IWDG will be collaborating with a number of organisations and projects in Iceland. We hope to build this list as we meet new people and build collaborations.

The Marine and Freshwater Research Institute are the government funded agency for management of natural resources. They have a collection of humpback whale images from individuals dating back to 1980 through dedicated surveys and private partner contributions. Gísli Víkingsson and Valerie Chosson are the main people we will work with.

Gísli Arnór Víkingsson, Marine and Freshwater Research Institute 

Valerie Chosson, Marine and Freshwater Research Institute

University of Iceland's Research Centre in Húsavík

The University of Iceland's Research Centre in Húsavík was established in 2007 and supports marine biology researches in cooperation with universities and other institutes, in Iceland and abroad, involving both teaching and researching.
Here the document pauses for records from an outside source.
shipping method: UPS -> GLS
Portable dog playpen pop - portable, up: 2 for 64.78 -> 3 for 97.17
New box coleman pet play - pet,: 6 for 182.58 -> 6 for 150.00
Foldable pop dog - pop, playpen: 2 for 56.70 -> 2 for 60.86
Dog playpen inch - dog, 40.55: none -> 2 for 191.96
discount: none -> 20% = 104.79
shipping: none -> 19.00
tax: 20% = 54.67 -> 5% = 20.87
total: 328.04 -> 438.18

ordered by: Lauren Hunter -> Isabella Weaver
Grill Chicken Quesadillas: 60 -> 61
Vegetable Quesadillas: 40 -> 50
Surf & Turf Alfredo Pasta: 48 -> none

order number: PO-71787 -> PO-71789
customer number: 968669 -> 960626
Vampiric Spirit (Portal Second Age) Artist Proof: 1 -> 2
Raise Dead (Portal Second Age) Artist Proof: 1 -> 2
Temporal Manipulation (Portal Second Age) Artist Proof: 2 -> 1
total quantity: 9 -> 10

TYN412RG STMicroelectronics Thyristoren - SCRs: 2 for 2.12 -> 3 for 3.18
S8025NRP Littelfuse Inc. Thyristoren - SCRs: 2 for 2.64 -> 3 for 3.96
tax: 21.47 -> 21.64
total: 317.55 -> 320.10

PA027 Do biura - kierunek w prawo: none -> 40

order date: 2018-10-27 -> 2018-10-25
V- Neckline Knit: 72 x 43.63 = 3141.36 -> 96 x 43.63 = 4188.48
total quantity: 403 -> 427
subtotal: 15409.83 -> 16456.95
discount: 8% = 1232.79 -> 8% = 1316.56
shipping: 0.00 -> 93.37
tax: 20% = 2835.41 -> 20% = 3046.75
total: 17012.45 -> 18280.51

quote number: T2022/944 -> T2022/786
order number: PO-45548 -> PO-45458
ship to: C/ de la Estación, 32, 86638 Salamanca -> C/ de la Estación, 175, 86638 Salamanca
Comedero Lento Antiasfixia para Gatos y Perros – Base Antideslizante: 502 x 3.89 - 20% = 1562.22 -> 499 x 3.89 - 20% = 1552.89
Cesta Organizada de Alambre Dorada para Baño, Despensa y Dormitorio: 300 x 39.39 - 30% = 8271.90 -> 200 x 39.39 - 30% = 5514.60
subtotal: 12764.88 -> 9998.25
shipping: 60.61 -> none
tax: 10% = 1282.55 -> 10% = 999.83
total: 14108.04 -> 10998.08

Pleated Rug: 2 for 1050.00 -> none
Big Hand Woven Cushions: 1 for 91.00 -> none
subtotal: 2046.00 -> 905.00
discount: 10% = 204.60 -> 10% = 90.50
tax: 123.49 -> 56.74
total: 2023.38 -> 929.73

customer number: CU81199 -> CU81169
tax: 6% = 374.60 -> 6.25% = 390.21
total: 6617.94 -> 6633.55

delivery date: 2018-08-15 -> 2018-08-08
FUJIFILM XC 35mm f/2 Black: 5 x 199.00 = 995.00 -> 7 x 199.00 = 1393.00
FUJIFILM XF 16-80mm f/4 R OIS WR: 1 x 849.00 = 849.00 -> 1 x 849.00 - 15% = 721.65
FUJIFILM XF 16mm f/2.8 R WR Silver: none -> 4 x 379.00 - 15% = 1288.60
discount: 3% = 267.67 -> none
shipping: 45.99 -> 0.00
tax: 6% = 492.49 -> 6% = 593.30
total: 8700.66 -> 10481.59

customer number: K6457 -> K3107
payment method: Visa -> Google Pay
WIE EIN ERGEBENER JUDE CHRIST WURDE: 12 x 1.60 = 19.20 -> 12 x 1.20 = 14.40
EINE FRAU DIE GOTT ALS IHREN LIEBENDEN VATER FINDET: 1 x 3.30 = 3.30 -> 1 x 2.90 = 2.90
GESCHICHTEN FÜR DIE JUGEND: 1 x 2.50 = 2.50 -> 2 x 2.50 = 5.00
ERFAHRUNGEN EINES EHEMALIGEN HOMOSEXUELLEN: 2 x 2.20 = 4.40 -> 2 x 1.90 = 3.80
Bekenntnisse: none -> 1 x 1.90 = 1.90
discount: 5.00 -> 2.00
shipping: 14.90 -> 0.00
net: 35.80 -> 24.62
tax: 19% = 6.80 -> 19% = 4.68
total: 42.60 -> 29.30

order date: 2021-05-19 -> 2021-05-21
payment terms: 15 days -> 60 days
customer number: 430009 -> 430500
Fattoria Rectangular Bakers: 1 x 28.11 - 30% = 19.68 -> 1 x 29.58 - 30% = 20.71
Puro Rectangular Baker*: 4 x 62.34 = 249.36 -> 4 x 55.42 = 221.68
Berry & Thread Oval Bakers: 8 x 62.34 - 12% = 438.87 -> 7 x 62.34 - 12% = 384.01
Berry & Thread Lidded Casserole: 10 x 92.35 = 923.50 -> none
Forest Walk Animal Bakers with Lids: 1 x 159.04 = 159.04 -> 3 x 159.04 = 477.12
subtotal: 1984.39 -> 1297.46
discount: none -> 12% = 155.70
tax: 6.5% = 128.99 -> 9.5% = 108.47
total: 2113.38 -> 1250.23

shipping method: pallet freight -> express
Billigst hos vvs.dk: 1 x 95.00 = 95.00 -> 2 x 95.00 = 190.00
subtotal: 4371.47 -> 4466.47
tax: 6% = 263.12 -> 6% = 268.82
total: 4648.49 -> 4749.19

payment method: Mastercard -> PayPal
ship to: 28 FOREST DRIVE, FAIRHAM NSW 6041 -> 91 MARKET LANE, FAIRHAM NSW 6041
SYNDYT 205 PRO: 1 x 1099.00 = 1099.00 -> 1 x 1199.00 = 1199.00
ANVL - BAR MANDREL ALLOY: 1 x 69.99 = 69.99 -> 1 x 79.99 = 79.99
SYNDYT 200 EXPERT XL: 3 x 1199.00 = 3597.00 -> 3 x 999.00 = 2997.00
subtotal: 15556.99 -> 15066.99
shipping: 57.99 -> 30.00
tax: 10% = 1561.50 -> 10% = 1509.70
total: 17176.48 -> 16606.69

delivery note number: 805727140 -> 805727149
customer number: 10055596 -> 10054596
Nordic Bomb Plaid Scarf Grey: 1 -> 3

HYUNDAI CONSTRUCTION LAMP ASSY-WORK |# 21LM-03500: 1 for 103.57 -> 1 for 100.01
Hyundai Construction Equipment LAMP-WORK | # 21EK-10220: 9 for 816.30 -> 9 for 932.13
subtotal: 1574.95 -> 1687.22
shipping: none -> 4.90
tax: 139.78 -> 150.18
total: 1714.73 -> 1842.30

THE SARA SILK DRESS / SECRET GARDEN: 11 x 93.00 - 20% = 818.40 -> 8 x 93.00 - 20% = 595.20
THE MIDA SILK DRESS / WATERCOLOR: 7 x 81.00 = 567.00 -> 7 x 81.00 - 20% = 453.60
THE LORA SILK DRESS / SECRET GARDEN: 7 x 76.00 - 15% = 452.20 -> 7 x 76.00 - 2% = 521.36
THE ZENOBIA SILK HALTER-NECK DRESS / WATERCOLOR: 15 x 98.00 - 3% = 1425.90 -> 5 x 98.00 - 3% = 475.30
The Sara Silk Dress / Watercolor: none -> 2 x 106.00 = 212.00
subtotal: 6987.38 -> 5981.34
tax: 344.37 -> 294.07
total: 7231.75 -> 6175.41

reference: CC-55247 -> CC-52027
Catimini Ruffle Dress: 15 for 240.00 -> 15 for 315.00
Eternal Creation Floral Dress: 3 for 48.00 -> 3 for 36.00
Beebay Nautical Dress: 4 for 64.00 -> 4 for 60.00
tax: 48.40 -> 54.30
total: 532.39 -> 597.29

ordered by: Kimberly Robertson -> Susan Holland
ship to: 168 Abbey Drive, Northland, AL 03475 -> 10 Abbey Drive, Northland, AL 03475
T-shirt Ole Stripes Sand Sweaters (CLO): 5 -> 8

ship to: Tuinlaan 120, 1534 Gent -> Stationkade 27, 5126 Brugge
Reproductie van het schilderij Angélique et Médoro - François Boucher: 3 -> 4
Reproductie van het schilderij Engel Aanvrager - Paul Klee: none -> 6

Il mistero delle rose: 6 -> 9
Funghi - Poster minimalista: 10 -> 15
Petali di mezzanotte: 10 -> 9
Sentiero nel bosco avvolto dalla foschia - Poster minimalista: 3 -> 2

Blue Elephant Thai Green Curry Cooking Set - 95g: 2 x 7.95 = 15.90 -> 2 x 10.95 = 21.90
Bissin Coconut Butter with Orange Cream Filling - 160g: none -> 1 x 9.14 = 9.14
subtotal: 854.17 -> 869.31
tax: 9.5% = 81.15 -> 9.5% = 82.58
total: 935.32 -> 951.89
The centre is directed by Marianne Helene Rasmussen, a leading specialist in marine mammal research. The Research Center plays an important role as a forum for researchers, masters and / or PhD. Students, who have access to the Research Center for their work.

University of Iceland  Marianne Helene Rasmussen, University of Iceland

During our expedition we will be accompanied by Tom Grove a PhD student working with Marianne. Tom says that “from the first time I encountered a dolphin, I was captivated by cetaceans. After gaining a Batchelor’s in Zoology, I spent the last 18 months working for whale research groups in Canada, Iceland and the Cook Islands.  From these amazing experiences, I realised one thing: my aim in life is to promote marine conservation through research”. He has set up ‘Whale Watching Wisely’, a collaborative project aimed at assessing and mitigating the negative impacts of whale watching encounters on cetacean populations in Iceland, which he intends running whilst completing a PhD with the University of Edinburgh. He hopes to conduct behavioural observation and use drones for blow sampling and aerial imagery, we will quantitatively describe the response of humpback and blue whale populations to whale watching vessels. The final aim is to use the results of this fieldwork to construct a set of whale watching guidelines which allow high-quality encounters whilst minimising disturbance to the whales we love to watch. By prioritising public engagement throughout, hopefully the guidelines will be adopted by whale watching tour operators and local government.

 Tom Grove, University of Edinburgh

Húsavík Whale Museum

Christian Schmidt from the Húsavík Whale Museum has been collaborating with the IWDG for years, sharing images of humpback whales and without whose assistance we couldn’t have made matches between the two islands. Húsavík Whale Museum is a non-profit organisation, founded in 1997, whose aim is to provide detailed and interesting information about whales and their habitat. The Whale Museum, along with the University of Iceland’s Research Center forms the educational component to the whale watching trips, enjoyed in Húsavík during the summer months.

 Christian Schmidt, Húsavík Whale Museum


We hope to meet up with the team from Lifriki ( who have developed new tagging technology for both research and commercial application on humpback whales.



The Icelandic whale Watching Association

IceWhale is a non profit organisation formed by Icelandic whale watching operators. The cooperation dates back to 1999 but the association was formally formed in 2014. The aim of the association is to be a common platform for companies that offer whale watching tours and education about whales in Iceland. United under the association the companies set out to promote whale watching as well as conservation of whales and safeguard members interests locally and internationally. IWDG have been in contact with Sigursteinn Másson, Projects Leader at IceWhale and we look forward to meeting up with either IceWhale or some of their members during our 2018 expeditionin to discuss issues concerning commercial whale watching that are likely to be common to both Ireland and Iceland.


The Killer whales of Iceland Project started in 2008 when the Icelandic Orca Project  ( began a long-term dedicated study in Vestmannaeyjar, a herring spawning ground in the South of Iceland by Filippa Samara and Paul Wensveen . The aim of this project was to monitor the population, as well as investigate  its social, foraging and acoustic behaviours.

While we are not planning to visit Vestmannaeyjar in Celtic Mist, we hope to be able to contribute images to this long term study.